= About this task =
From the records that follow, copy every line in which "thickness" appears.

********

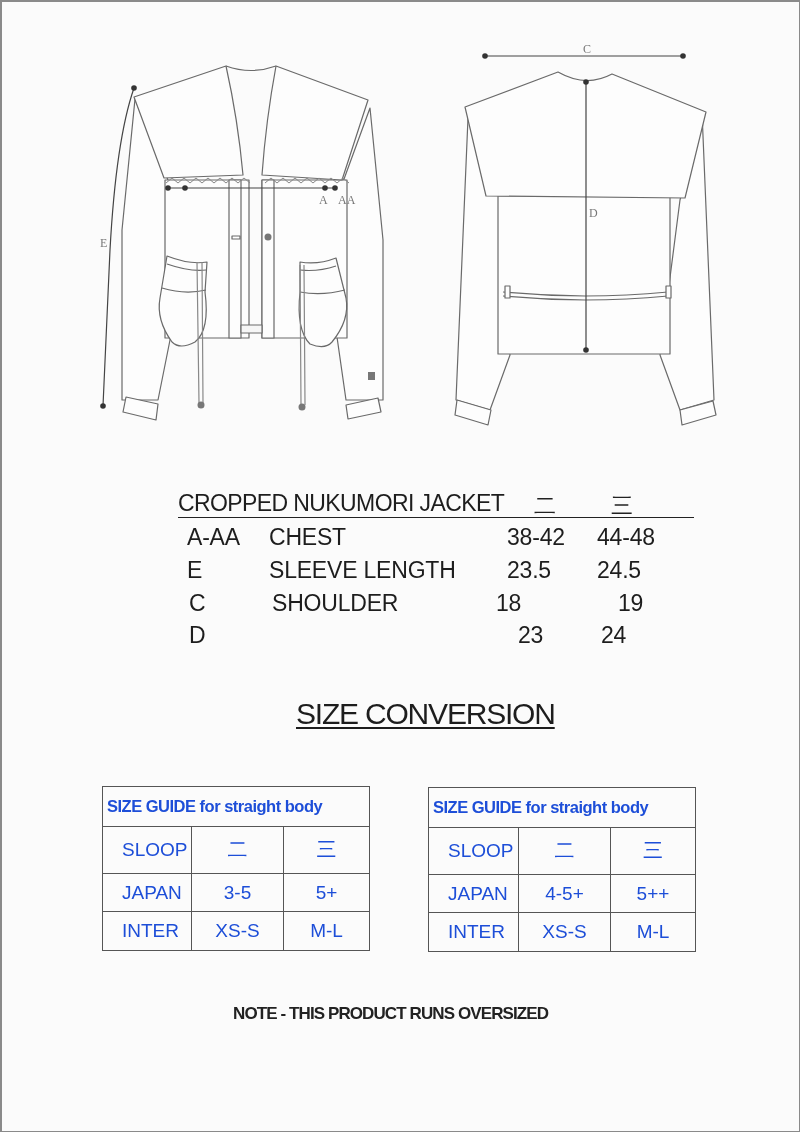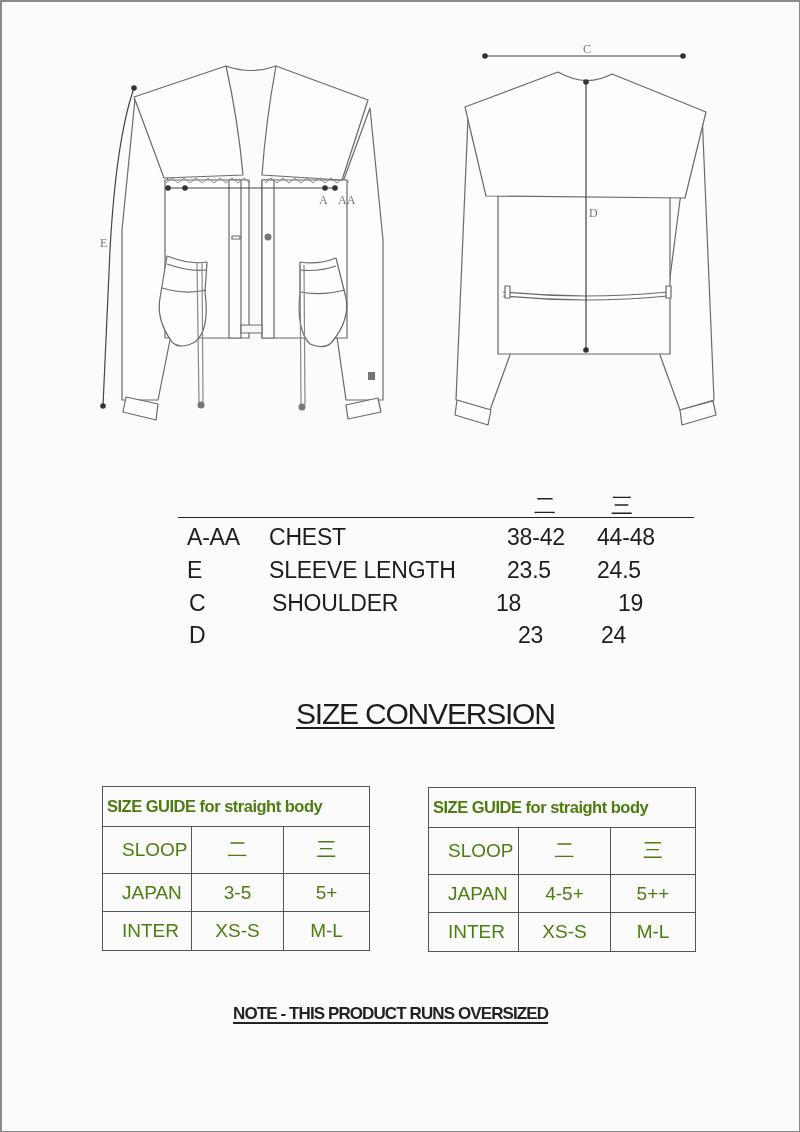--- a/index.html
+++ b/index.html
@@ -153,6 +153,7 @@
 <span class="dim-label" style="left:589px; top:206px;">D</span>
 
 <div class="meas-title-row">
+  <span class="meas-title">CROPPED NUKUMORI JACKET</span>
   <span class="meas-size-head" style="left:356px;">二</span>
   <span class="meas-size-head" style="left:433px;">三</span>
 </div>

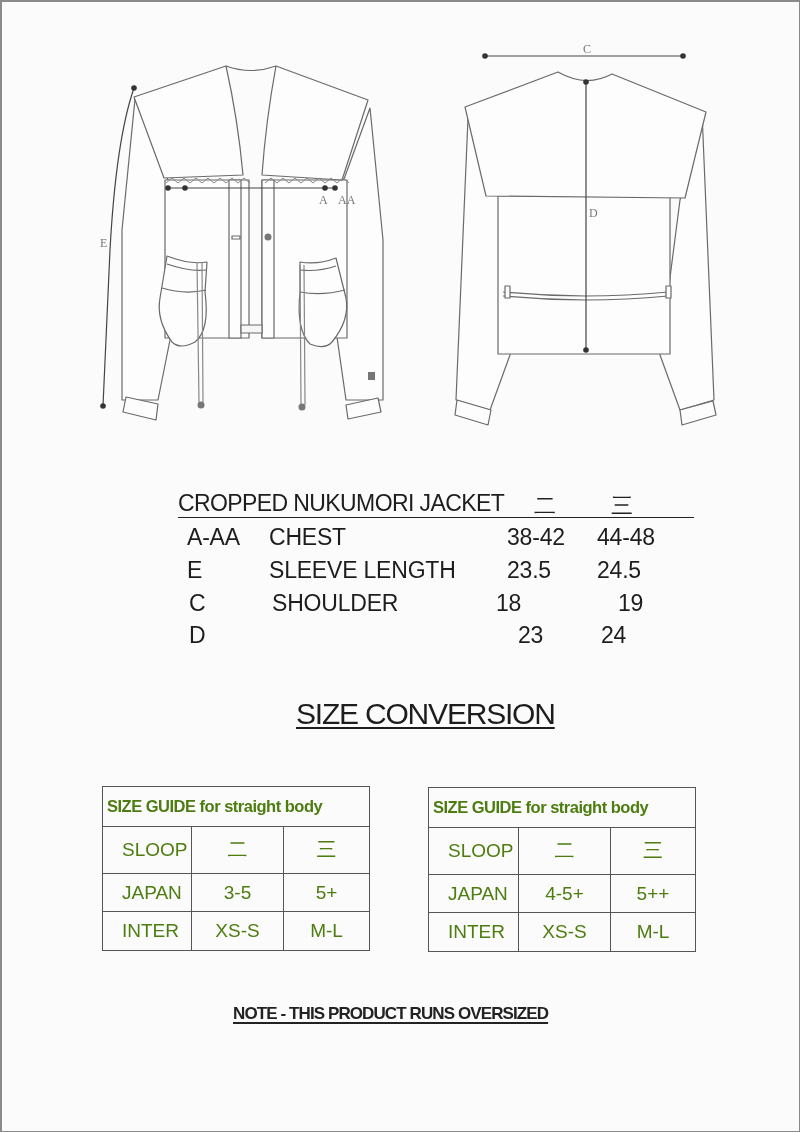--- a/index.html
+++ b/index.html
@@ -51,7 +51,7 @@
     
     .guide {
       position: absolute; border-collapse: collapse; background: #fbfbfb;
-      font-size: 19px; color: #4d7c0f;
+      font-size: 19px; color: #1d4ed8;
     }
     .guide td { border: 1.5px solid #555; padding: 0; }
     .guide .gt-head {

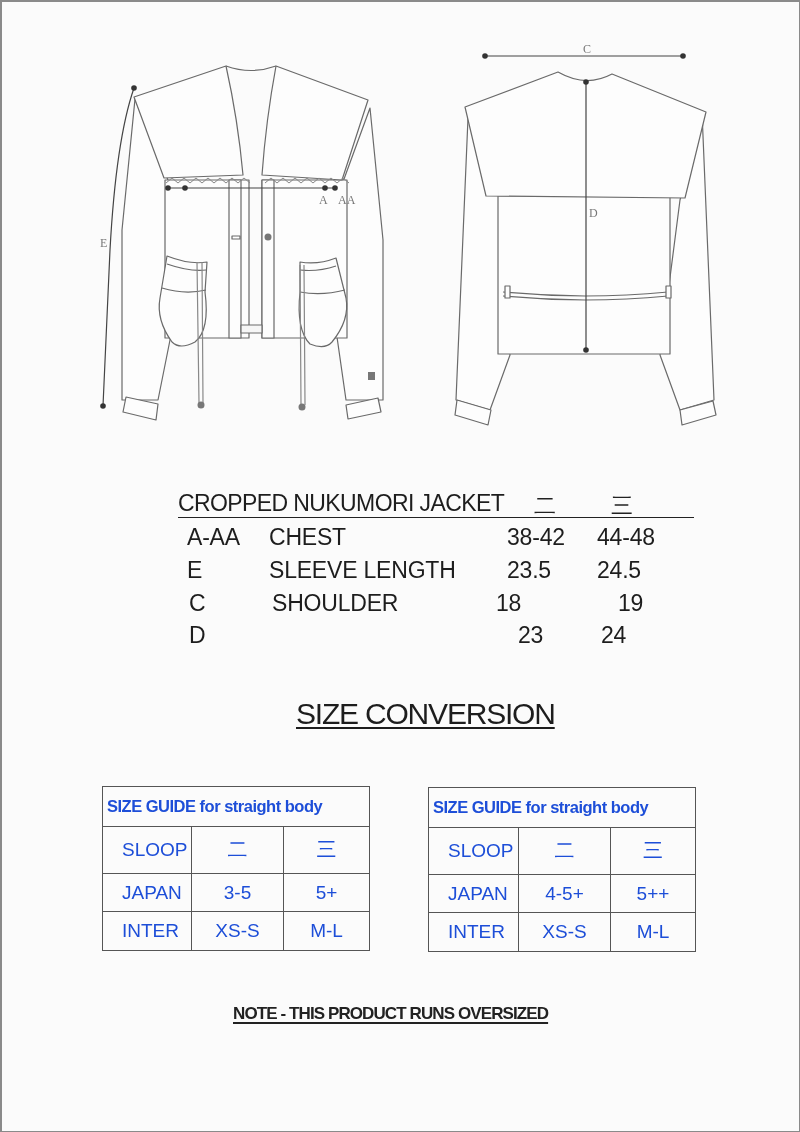--- a/index.html
+++ b/index.html
@@ -65,7 +65,7 @@
     .note {
       position: absolute; left: 233px; top: 1004px;
       font-size: 17px; font-weight: bold; letter-spacing: -0.9px; color: #222;
-      text-decoration: underline; text-decoration-thickness: 1.5px; text-underline-offset: 3px;
+      text-decoration-thickness: 1.5px; text-underline-offset: 3px;
       white-space: nowrap;
     }
   </style>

********

= Solution to this exercise =
-      text-decoration: underline; text-decoration-thickness: 1.5px; text-underline-offset: 3px;
+      text-decoration-thickness: 1.5px; text-underline-offset: 3px;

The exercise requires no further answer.